— Ваш приятель подмастерье также не знает в них недостатка По правде сказать, это себя вы должны винить во всем, что случилось с ним. Ведь именно вы передали мне его слова.
И он ушел, а она, нахмурившись, осталась смотреть ему вслед.
— Мадам могла бы поведать нам, — вновь произнес медовый голос виконта де Рибейрака прямо у нее над ухом.
Она повернулась, не скрывая недовольства. Кажется, теперь она начала понимать, почему у Саймона был такой взъерошенный вид. Похоже, его разозлило отнюдь не ее появление.
И все же у него скверный нрав. Откуда он мог узнать, что те презрительные слова сказал ей именно подмастерье? Этот вопрос тревожил ее, потому что отчасти заставлял ощутить свою вину за происшедшее.
— Мадам Кателина, — продолжил толстяк. — Вы не можете оставить нас в неведении. Мессер Орландо поведал нам поразительную историю о том, как наш отсутствующий друг Саймон напал с портняжными ножницами на какого-то подмастерья. Неужто это правда?
Судя по голосу, он шутил. Судя по глазам — нет.
Кателина осторожно промолвила:
— Мессер Арнольфини прав. Я знаю обо всем лишь по слухам. Милорд Саймон невзлюбил какого-то подмастерья, и их пути пересеклись. Случилась драка, и подмастерье был побежден. А кровь, я уверена, не более чем случайность.

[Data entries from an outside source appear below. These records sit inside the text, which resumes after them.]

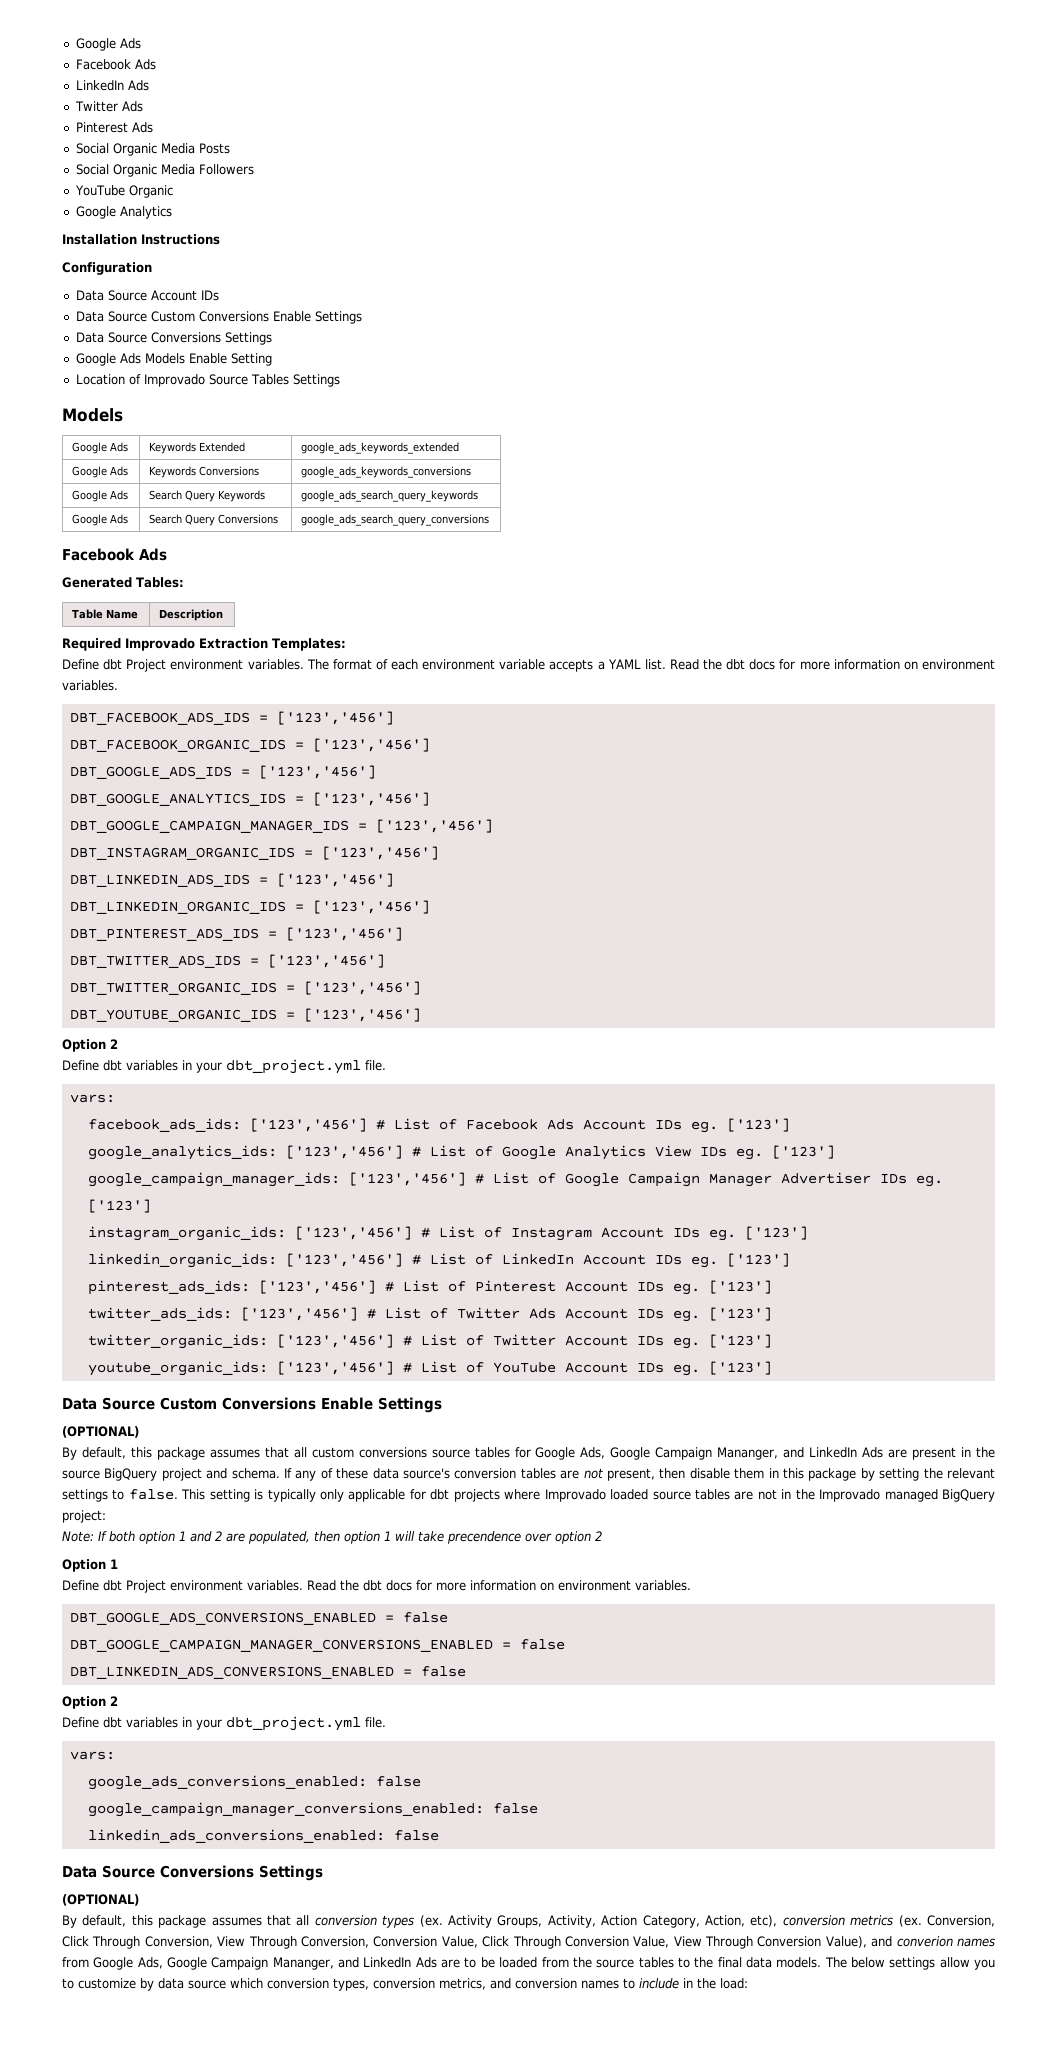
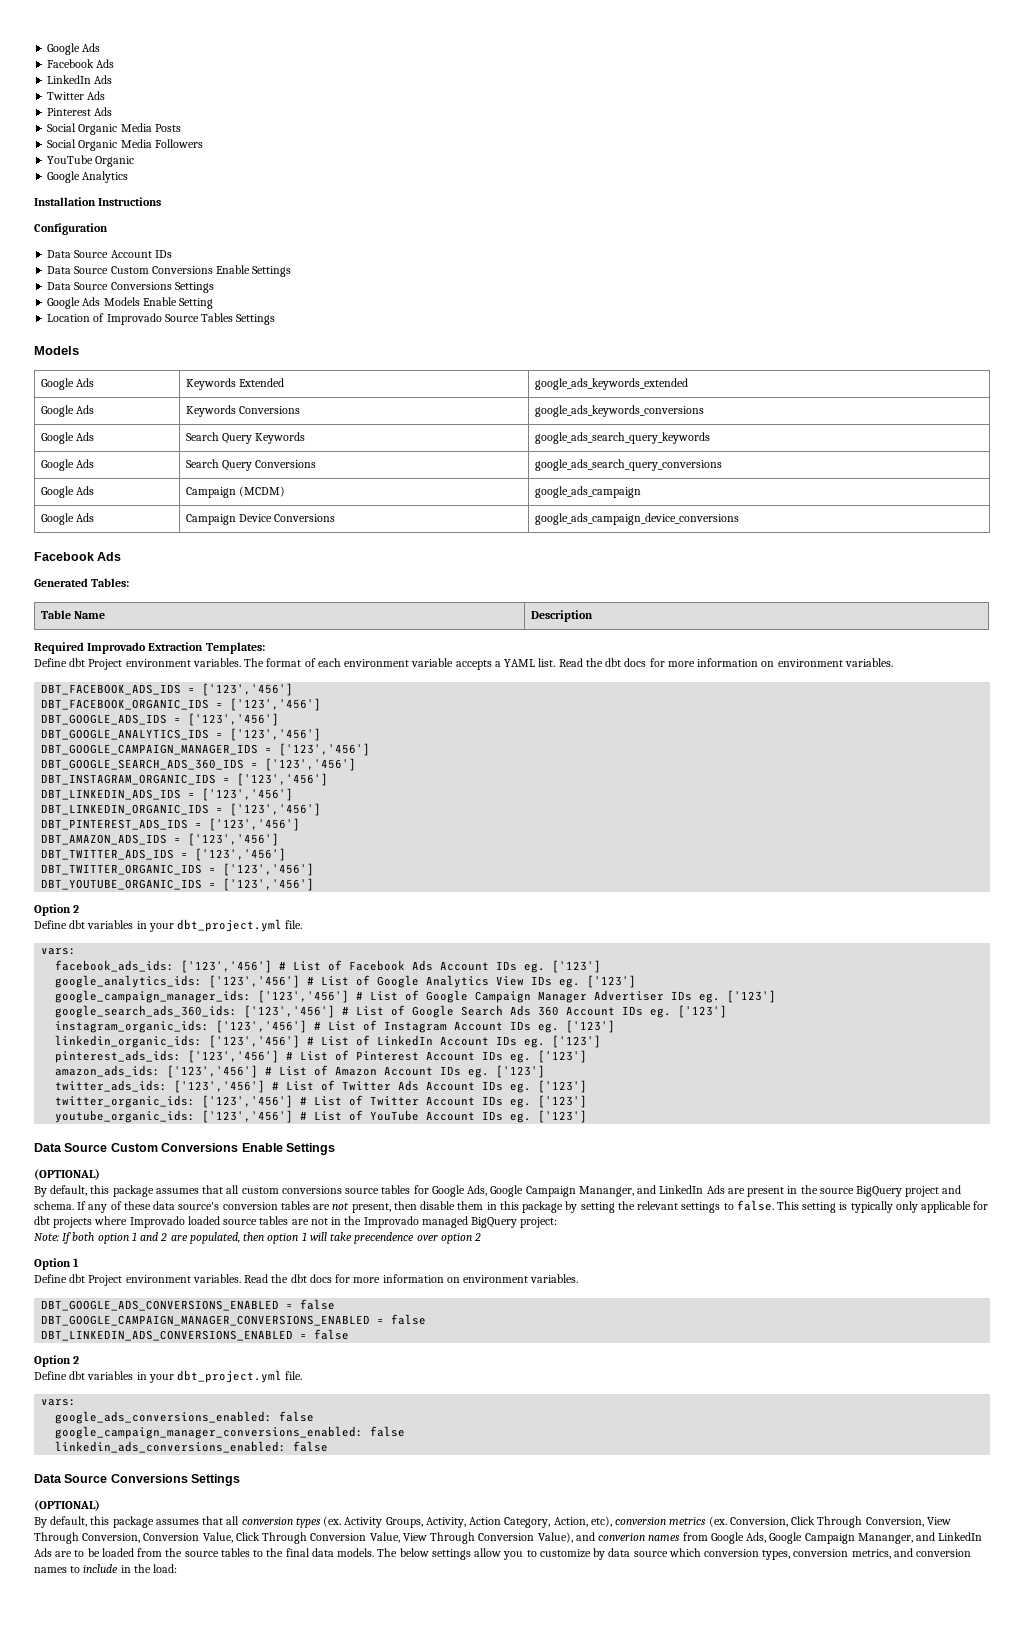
+ Google Ads | Campaign (MCDM) | google_ads_campaign
+ Google Ads | Campaign Device Conversions | google_ads_campaign_device_conversions
+ DBT_GOOGLE_SEARCH_ADS_360_IDS = ['123','456']
+ DBT_AMAZON_ADS_IDS = ['123','456']
+ google_search_ads_360_ids: ['123','456'] # List of Google Search Ads 360 Account IDs eg. ['123']
+ amazon_ads_ids: ['123','456'] # List of Amazon Account IDs eg. ['123']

Губы виконта де Рибейрака растянулись в усмешке.
— Ссора между дворянином и подмастерьем! Во Франции такое невозможно. Если юнец проявляет непочтительность, то его высекут, а не вызовут на поединок.
— О, Клааса и высекли тоже, — подтвердила Кателина. — Он занял место милорда Саймона в постели какой-то служанки, а также был повинен в смерти его гончей. За это он был бит плетьми и попал в тюрьму.

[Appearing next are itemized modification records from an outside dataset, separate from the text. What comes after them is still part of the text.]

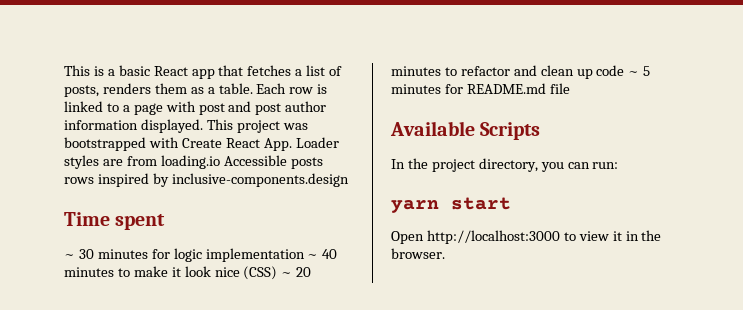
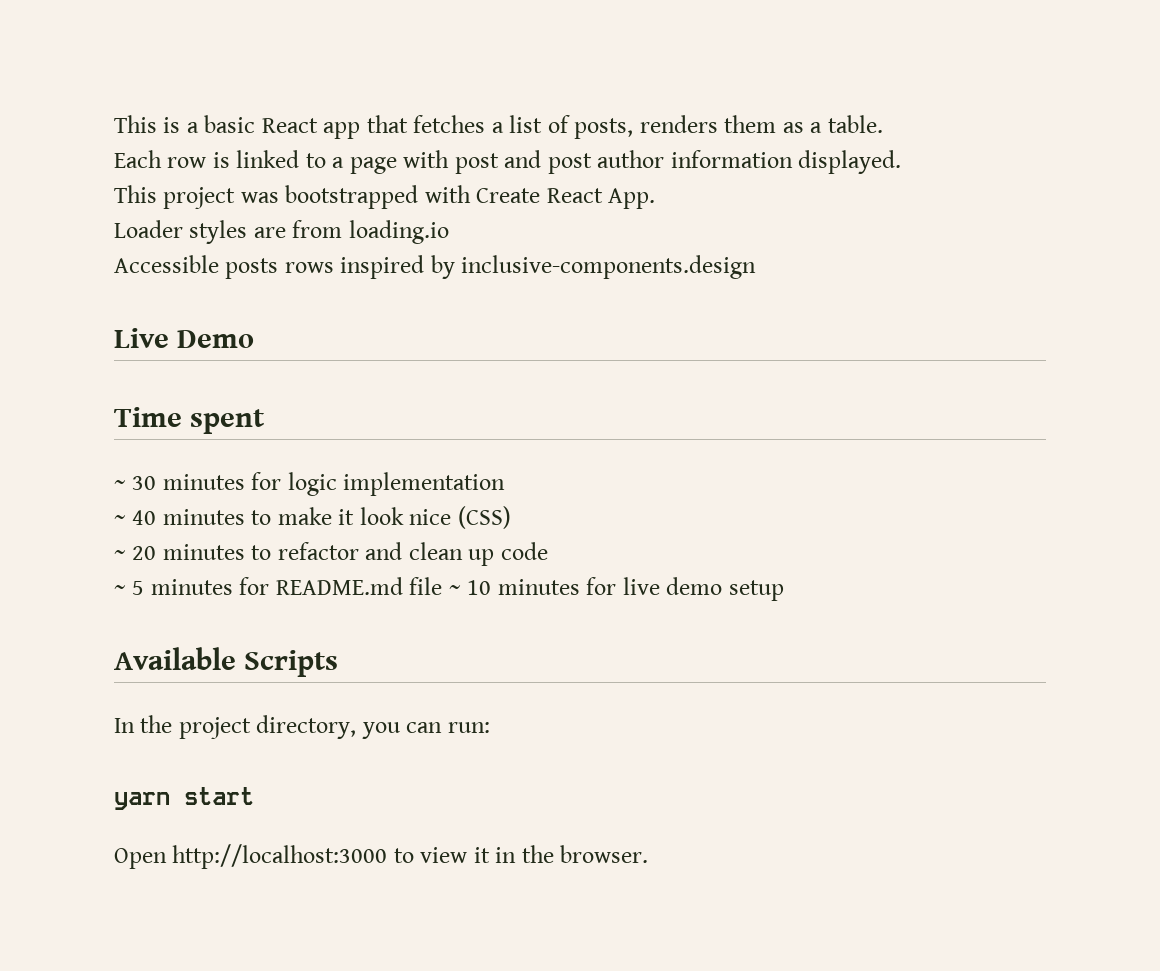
- This is a basic React app that fetches a list of posts, renders them as a table. Each row is linked to a page with post and post author information displayed. This project was bootstrapped with Create React App. Loader styles are from loading.io Accessible posts rows inspired by inclusive-components.design
+ This is a basic React app that fetches a list of posts, renders them as a table.
+ Each row is linked to a page with post and post author information displayed.
+ This project was bootstrapped with Create React App.
+ Loader styles are from loading.io
+ Accessible posts rows inspired by inclusive-components.design
+ Live Demo
- ~ 30 minutes for logic implementation ~ 40 minutes to make it look nice (CSS) ~ 20 minutes to refactor and clean up code ~ 5 minutes for README.md file
+ ~ 30 minutes for logic implementation
+ ~ 40 minutes to make it look nice (CSS)
+ ~ 20 minutes to refactor and clean up code
+ ~ 5 minutes for README.md file ~ 10 minutes for live demo setup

— И это вполне естественно, — промолвил толстяк. — После чего, полагаю, он попытался убить месье Саймона? Мессер Орландо?
Венецианец в платье черного дамаста прижал палец к бороде, пытаясь разобраться в этой запутанной истории.
— Драка? Но, как мне сказали, это ремесленник ранил мессера шотландца своими ножницами, после чего мессер шотландец, вместо того, чтобы убить его на месте, вызвал его на поединок дубинками, этим оружием простонародья. Я считаю сие ошибкой. Вельможе не пристало якшаться с крестьянами. Как бы то ни было, юнец получил по заслугам.
— Он прикончил его? — поинтересовался толстяк.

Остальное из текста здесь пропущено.